Your assignment ▸
Copy exactly the line that contains "order number: 24384 -> 24494" plus all remaining lines of the data, and leave out every line before it.
Data for this task: Begin
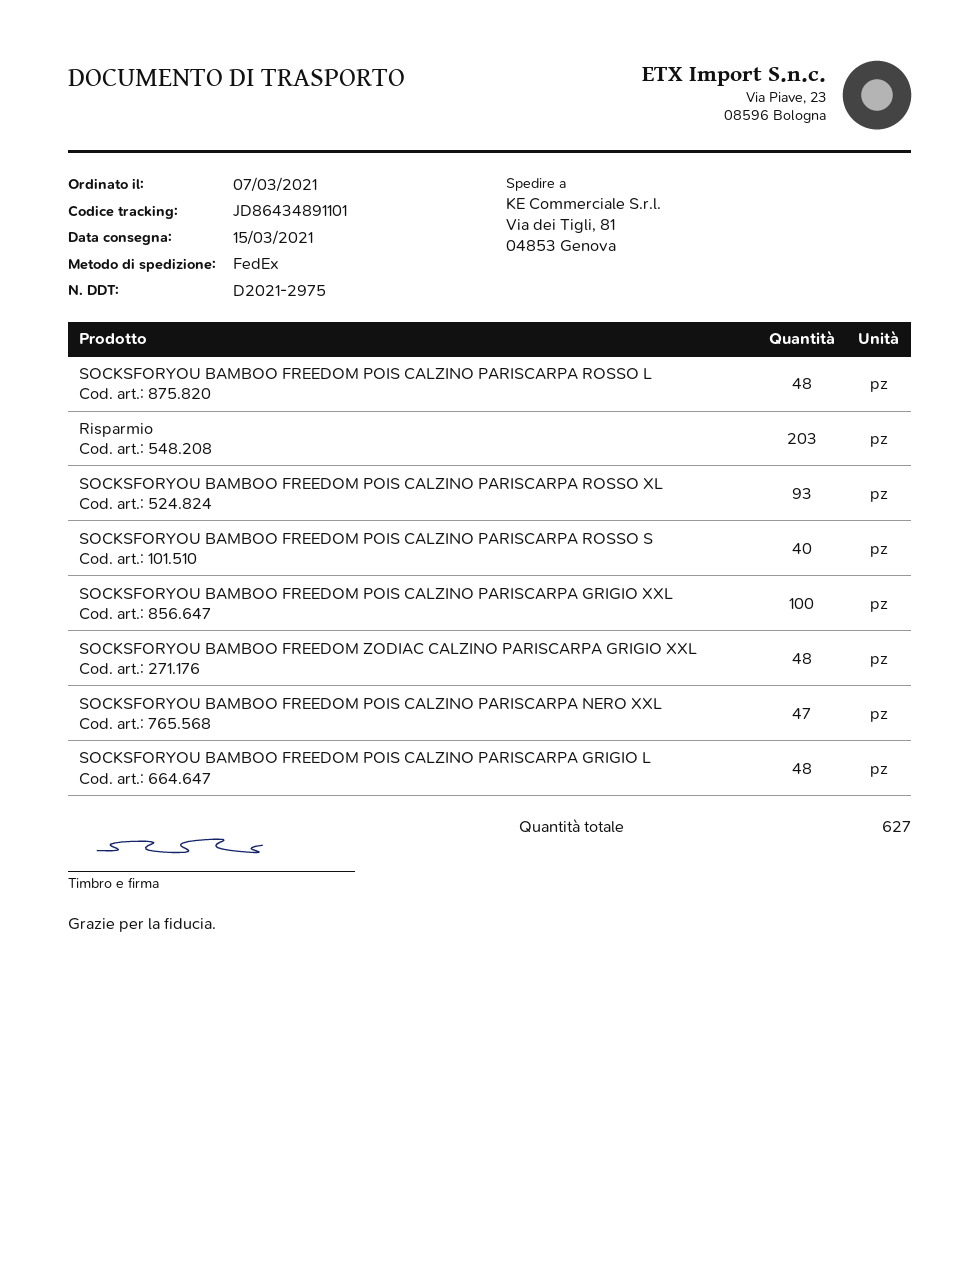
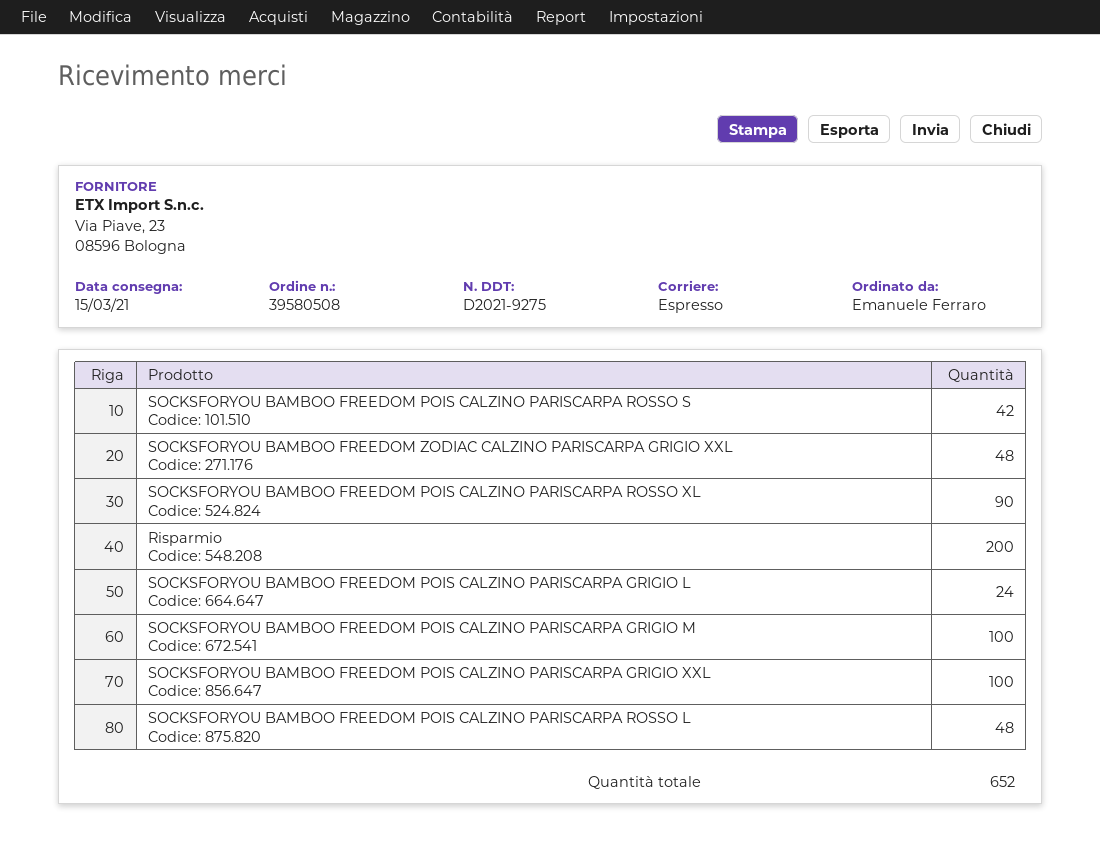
delivery note number: D2021-2975 -> D2021-9275
shipping method: FedEx -> express
Risparmio: 203 -> 200
SOCKSFORYOU BAMBOO FREEDOM POIS CALZINO PARISCARPA ROSSO XL: 93 -> 90
SOCKSFORYOU BAMBOO FREEDOM POIS CALZINO PARISCARPA ROSSO S: 40 -> 42
SOCKSFORYOU BAMBOO FREEDOM POIS CALZINO PARISCARPA NERO XXL: 47 -> none
SOCKSFORYOU BAMBOO FREEDOM POIS CALZINO PARISCARPA GRIGIO L: 48 -> 24
SOCKSFORYOU BAMBOO FREEDOM POIS CALZINO PARISCARPA GRIGIO M: none -> 100
total quantity: 627 -> 652

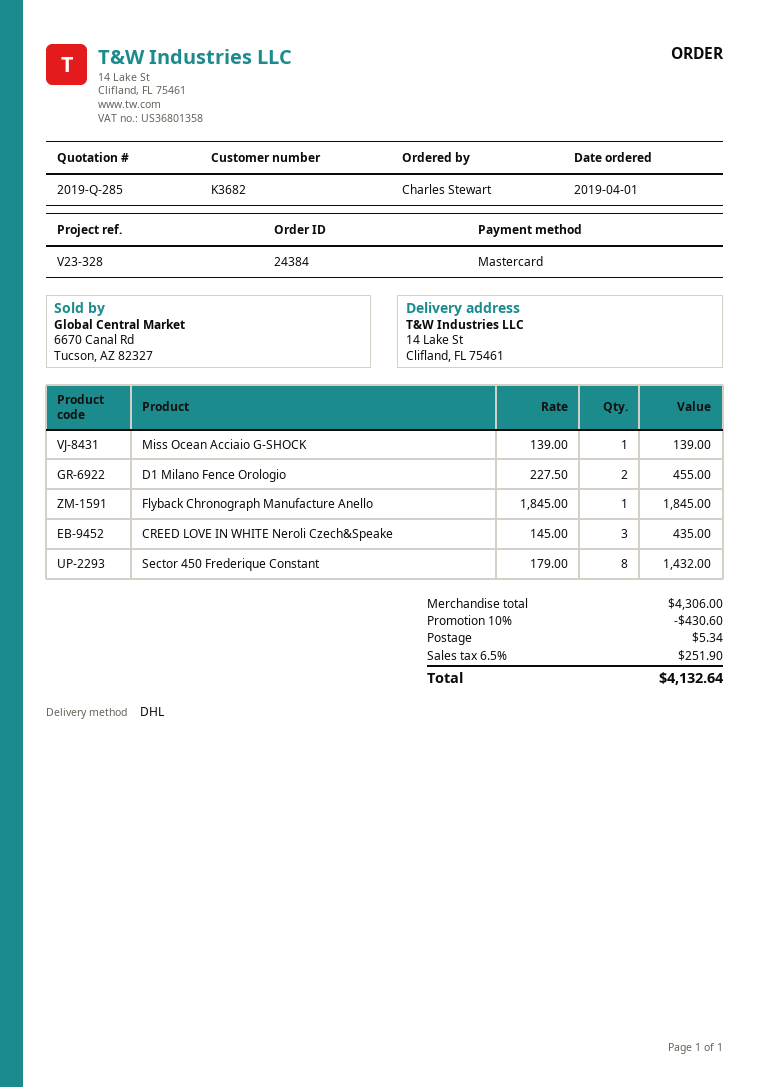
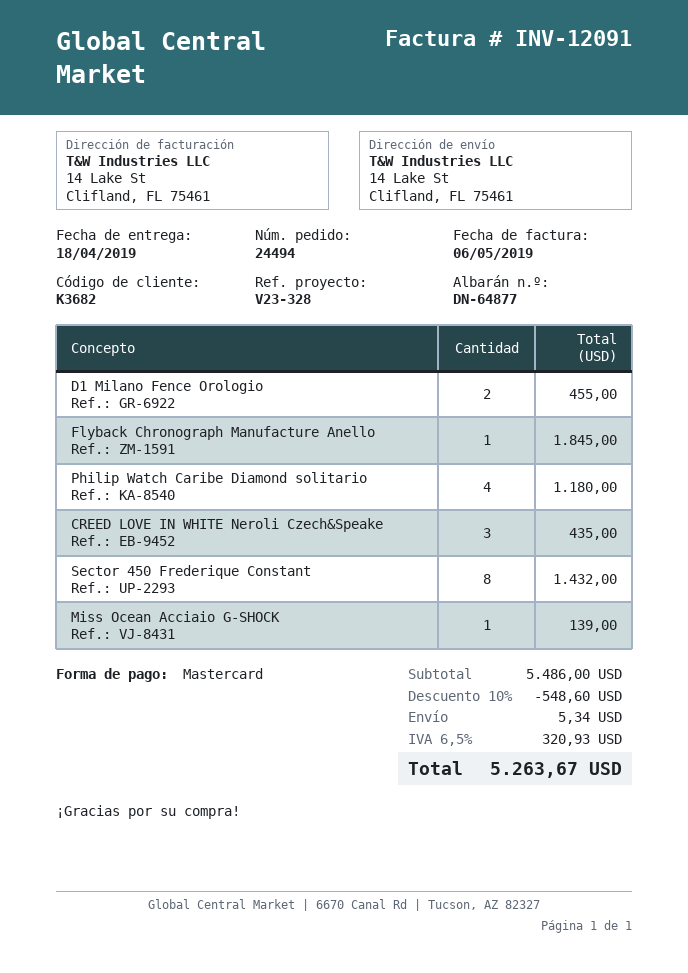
order number: 24384 -> 24494
Philip Watch Caribe Diamond solitario: none -> 4 for 1180.00
subtotal: 4306.00 -> 5486.00
discount: 10% = 430.60 -> 10% = 548.60
tax: 6.5% = 251.90 -> 6.5% = 320.93
total: 4132.64 -> 5263.67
Data for this task: End
Solution to this problem ▸
order number: 24384 -> 24494
Philip Watch Caribe Diamond solitario: none -> 4 for 1180.00
subtotal: 4306.00 -> 5486.00
discount: 10% = 430.60 -> 10% = 548.60
tax: 6.5% = 251.90 -> 6.5% = 320.93
total: 4132.64 -> 5263.67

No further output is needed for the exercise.